Prof. Irit Sagi from the Biological Regulation Department and her colleagues have invested time to determine means to halt the members of the matrix metalloproteinase (MMP) enzyme family. These proteins can penetrate the body’s support materials like collagen, making them important in mobilizing cells, proliferation and wound healing. However, when MMP9, a member of this enzyme family, becomes uncontrollable, they can assist in autoimmune diseases processes and cancer metastasis. Additionally, obstructing these enzymes may result to development of effective therapies for various diseases.

Sagi and her team have originally crafted synthetic drug molecules which can directly fight MMPs; nonetheless, these drugs were evaluated to be just rudimentary and had hazardous side effects. TIMPs (MMP inhibitors) are normally produced by the body to strictly regulate this enzyme’s activity. Moreover, these work in a strictly selective mechanism, compared with the synthetic drugs. They would accurately create an arm on every TIMP to reach into a cleft in the MMP enzyme that encloses the active part (three histidine peptides around a metal zinc ion), closing it like a snug stopper.  However, this was not materialized because its accuracy is hard to synthetically reproduce.
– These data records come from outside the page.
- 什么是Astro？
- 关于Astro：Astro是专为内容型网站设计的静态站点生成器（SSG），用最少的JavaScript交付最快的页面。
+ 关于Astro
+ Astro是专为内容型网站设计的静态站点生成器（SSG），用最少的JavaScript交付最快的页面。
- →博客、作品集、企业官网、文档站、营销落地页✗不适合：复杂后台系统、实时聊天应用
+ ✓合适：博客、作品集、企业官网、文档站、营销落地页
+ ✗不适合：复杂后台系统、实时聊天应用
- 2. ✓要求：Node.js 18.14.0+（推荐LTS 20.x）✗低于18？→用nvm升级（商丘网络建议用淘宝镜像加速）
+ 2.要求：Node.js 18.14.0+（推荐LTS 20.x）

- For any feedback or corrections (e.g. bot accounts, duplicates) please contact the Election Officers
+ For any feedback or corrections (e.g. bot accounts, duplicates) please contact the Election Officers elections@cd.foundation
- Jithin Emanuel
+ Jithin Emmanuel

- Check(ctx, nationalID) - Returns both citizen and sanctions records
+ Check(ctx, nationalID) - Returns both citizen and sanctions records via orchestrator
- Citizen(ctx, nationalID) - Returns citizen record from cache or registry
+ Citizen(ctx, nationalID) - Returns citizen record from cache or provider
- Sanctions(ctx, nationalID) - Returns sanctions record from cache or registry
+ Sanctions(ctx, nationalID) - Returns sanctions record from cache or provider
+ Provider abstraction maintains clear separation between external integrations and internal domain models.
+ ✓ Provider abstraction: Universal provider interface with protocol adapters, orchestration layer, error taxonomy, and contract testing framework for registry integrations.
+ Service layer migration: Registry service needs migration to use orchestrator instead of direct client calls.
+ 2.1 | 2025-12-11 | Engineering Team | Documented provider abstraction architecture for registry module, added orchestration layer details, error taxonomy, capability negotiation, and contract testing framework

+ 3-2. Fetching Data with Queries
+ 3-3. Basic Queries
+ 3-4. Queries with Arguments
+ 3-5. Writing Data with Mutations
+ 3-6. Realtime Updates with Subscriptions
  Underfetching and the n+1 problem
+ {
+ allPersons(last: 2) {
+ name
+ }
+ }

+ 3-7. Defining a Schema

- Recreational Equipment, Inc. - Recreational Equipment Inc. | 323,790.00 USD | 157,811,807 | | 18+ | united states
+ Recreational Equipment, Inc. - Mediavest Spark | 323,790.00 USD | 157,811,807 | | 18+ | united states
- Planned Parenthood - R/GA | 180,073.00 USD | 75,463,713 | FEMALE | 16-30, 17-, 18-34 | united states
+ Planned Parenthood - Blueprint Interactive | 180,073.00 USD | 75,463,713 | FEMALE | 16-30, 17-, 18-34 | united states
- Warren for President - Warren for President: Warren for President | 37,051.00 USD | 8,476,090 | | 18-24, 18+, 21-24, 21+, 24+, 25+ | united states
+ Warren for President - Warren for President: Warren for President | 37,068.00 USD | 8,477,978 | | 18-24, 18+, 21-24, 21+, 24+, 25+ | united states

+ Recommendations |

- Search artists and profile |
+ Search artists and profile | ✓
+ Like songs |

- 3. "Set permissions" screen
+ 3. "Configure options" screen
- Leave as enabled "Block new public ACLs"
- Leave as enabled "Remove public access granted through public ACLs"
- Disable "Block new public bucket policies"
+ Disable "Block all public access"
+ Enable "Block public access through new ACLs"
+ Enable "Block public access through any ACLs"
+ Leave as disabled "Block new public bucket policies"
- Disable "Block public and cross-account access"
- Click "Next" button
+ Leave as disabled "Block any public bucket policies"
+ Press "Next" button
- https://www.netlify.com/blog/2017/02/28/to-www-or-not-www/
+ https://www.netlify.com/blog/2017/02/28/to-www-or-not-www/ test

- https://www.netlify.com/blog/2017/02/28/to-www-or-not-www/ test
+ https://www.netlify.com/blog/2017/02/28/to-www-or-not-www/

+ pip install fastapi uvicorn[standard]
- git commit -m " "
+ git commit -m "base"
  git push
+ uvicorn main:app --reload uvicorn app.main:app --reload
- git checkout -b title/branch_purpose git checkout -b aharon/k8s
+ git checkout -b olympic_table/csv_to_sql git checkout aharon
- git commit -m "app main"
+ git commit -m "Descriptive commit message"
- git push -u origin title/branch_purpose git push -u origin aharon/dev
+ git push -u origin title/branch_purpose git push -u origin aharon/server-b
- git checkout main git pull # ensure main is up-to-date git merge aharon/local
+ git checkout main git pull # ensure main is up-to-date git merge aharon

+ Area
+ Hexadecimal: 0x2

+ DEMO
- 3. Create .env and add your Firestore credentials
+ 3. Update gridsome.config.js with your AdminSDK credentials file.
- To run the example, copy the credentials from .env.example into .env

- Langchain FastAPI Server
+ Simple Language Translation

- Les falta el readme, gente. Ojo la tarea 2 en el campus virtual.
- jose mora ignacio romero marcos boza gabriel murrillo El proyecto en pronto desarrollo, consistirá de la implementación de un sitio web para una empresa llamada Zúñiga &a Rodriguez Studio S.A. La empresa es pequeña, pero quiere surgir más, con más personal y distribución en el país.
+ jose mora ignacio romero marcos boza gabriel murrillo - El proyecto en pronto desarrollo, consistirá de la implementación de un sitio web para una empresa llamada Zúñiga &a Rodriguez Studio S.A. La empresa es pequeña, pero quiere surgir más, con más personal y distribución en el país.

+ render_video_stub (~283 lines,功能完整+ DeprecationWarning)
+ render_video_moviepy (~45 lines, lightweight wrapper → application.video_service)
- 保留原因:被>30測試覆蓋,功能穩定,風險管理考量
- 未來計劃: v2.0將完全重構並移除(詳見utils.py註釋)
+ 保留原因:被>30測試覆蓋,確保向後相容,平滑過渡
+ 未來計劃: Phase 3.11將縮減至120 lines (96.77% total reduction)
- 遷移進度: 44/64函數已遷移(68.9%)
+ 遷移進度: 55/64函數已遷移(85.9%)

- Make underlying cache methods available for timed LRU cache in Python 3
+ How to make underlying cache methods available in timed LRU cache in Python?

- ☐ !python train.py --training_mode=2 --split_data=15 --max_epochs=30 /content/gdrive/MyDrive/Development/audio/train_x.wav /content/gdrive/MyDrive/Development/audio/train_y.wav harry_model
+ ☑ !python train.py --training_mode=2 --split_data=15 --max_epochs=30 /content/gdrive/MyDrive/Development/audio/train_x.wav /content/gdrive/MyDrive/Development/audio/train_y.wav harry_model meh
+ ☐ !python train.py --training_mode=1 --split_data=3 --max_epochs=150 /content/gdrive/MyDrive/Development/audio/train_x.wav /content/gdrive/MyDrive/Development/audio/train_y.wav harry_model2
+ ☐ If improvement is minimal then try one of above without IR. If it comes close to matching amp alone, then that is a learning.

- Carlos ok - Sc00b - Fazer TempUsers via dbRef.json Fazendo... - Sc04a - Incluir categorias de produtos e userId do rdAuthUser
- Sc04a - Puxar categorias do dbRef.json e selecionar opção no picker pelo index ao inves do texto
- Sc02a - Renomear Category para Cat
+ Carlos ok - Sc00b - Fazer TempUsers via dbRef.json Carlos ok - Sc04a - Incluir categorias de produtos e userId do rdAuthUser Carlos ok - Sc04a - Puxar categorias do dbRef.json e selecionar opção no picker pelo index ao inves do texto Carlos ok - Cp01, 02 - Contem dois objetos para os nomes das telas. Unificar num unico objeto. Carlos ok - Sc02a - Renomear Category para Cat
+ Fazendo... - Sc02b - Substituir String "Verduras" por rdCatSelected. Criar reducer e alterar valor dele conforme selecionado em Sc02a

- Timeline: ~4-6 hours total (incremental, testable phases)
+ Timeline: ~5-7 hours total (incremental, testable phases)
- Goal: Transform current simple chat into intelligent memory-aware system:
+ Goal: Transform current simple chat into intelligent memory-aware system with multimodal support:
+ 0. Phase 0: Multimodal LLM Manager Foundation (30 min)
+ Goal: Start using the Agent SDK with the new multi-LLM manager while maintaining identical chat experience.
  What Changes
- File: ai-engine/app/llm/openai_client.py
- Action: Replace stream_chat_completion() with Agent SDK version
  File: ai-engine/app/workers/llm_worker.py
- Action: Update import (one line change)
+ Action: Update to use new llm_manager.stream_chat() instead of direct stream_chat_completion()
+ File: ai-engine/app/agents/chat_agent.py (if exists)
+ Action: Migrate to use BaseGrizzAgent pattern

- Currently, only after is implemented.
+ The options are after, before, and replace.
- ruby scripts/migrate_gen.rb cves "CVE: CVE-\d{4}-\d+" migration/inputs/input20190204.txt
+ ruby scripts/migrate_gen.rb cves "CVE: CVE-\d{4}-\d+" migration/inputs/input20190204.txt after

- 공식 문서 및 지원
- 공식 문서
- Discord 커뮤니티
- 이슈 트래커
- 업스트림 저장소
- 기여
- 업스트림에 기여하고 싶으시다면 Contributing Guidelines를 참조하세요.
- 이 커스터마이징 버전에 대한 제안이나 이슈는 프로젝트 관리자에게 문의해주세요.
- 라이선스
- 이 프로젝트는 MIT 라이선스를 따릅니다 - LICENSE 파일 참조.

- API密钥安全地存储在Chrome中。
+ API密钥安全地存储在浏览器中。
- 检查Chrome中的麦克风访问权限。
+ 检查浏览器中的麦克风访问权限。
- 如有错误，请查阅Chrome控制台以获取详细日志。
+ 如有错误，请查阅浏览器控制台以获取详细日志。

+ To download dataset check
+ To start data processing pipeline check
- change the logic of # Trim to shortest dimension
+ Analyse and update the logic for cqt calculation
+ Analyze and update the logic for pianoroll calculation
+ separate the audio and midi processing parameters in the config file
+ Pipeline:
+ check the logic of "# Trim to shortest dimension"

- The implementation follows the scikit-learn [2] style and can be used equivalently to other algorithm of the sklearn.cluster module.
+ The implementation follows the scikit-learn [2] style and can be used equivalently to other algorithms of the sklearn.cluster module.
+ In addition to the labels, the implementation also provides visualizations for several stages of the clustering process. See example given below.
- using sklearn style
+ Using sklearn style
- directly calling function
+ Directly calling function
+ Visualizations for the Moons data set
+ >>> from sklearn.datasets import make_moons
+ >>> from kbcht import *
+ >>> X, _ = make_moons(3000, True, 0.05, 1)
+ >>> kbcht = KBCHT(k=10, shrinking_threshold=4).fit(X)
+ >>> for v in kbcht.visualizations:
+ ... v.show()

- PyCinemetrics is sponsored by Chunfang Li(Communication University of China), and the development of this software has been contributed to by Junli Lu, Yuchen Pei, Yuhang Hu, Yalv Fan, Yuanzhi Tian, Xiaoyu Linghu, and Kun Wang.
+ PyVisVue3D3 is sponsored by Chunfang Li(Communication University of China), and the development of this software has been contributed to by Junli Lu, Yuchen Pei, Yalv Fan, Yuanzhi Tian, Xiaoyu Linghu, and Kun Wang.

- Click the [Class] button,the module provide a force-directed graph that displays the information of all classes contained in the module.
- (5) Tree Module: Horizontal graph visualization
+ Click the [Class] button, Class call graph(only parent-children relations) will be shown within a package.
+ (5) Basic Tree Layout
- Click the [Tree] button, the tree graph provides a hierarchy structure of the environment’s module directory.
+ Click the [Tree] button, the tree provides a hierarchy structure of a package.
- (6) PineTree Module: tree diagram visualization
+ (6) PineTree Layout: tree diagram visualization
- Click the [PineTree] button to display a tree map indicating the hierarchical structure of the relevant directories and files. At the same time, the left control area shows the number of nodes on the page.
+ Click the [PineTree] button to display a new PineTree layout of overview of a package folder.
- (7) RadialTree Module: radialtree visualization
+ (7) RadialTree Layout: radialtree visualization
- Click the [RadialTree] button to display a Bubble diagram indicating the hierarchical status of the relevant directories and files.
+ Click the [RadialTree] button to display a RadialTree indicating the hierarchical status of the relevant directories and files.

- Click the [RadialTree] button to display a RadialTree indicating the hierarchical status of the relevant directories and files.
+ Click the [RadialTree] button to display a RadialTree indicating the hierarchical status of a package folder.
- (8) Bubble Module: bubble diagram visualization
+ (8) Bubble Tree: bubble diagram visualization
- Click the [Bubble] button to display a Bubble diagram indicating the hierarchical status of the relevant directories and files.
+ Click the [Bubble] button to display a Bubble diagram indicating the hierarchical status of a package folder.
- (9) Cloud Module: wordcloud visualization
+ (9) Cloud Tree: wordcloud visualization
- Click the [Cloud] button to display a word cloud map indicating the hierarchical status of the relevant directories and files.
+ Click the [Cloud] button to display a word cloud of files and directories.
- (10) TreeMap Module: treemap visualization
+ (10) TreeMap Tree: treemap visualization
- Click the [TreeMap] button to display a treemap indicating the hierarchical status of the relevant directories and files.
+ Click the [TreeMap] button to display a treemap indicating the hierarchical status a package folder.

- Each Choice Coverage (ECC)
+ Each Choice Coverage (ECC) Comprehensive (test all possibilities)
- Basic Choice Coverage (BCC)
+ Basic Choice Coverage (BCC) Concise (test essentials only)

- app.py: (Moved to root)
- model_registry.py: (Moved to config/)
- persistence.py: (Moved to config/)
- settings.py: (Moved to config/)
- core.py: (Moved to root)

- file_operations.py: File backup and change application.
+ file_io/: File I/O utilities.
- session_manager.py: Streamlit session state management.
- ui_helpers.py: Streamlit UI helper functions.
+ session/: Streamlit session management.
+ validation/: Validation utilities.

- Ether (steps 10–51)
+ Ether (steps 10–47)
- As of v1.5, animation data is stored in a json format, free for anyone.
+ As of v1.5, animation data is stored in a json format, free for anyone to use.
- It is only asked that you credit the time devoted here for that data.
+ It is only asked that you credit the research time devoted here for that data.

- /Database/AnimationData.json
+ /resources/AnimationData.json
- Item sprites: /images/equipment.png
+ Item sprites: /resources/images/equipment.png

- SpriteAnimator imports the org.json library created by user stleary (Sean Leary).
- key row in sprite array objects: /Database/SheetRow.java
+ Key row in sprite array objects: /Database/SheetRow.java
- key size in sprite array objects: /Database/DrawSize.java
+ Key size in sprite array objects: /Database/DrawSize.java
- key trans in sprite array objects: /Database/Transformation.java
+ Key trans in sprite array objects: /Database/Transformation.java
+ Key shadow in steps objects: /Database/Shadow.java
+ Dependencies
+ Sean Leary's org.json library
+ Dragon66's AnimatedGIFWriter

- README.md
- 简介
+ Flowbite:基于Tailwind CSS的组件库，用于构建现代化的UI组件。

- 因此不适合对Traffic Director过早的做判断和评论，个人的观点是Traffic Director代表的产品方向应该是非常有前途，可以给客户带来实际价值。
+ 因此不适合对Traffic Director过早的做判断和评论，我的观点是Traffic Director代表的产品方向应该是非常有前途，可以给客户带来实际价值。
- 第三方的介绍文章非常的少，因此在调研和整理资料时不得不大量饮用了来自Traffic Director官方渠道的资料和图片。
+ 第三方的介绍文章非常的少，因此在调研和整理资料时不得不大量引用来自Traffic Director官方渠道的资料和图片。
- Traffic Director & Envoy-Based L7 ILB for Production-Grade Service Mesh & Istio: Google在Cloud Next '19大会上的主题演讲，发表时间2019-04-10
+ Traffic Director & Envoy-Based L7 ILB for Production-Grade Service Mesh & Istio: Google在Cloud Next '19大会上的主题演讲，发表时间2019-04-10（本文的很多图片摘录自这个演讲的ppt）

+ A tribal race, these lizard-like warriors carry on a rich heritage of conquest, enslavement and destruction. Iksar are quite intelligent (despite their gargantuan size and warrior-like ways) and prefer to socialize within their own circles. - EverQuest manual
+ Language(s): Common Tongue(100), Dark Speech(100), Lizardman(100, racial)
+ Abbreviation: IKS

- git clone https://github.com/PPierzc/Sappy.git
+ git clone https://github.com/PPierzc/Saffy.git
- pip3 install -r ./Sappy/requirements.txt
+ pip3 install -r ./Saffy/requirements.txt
Dr. Netta Sela-Passwell and Sagi opted to try to trick the immune system in order to make natural antibodies which can attack MMP-9 through immunization, instead of designing a synthetic molecule that can directly target MMPs. An MMP immunization would provoke the body to produce antibodies which can obstruct the enzyme at its active site. This was compared with the effect of immunization with a killed virus, which can cue the immune system to produce antibodies that can combat the viruses.

They made a synthetic form of the metal zinc-histidine complex at the heart of the MMP9 active site, with the aid of Prof. Abraham Shanzer from the Organic Chemistry Department. These small, artificial molecules were injected into the mice; then, they observed the mice’s blood for any sign of immune response against the MMPs. They discovered the ‘metallobodies” that were the same but not identical with TIMPS. They made a thorough analysis of their atomic structure. The metallobodies were selective for MMP2 and 9, two members of the MMP enzyme family; they tightly bonded with both the human and the mouse versions of the enzymes.

Furthermore, upon the induction of a Crohn’s disease-alike inflammatory condition in mice and they were treated with metallobodies, the signs had not been manifested. Sagi expressed their excitement about this new approach and the possibility of utilizing it in developing new therapies for other diseases. Moreover, a patent for the synthetic immunization molecules and the metallobodies has been applied for by the technology transfer arm of Weizmann Institute—Yeda.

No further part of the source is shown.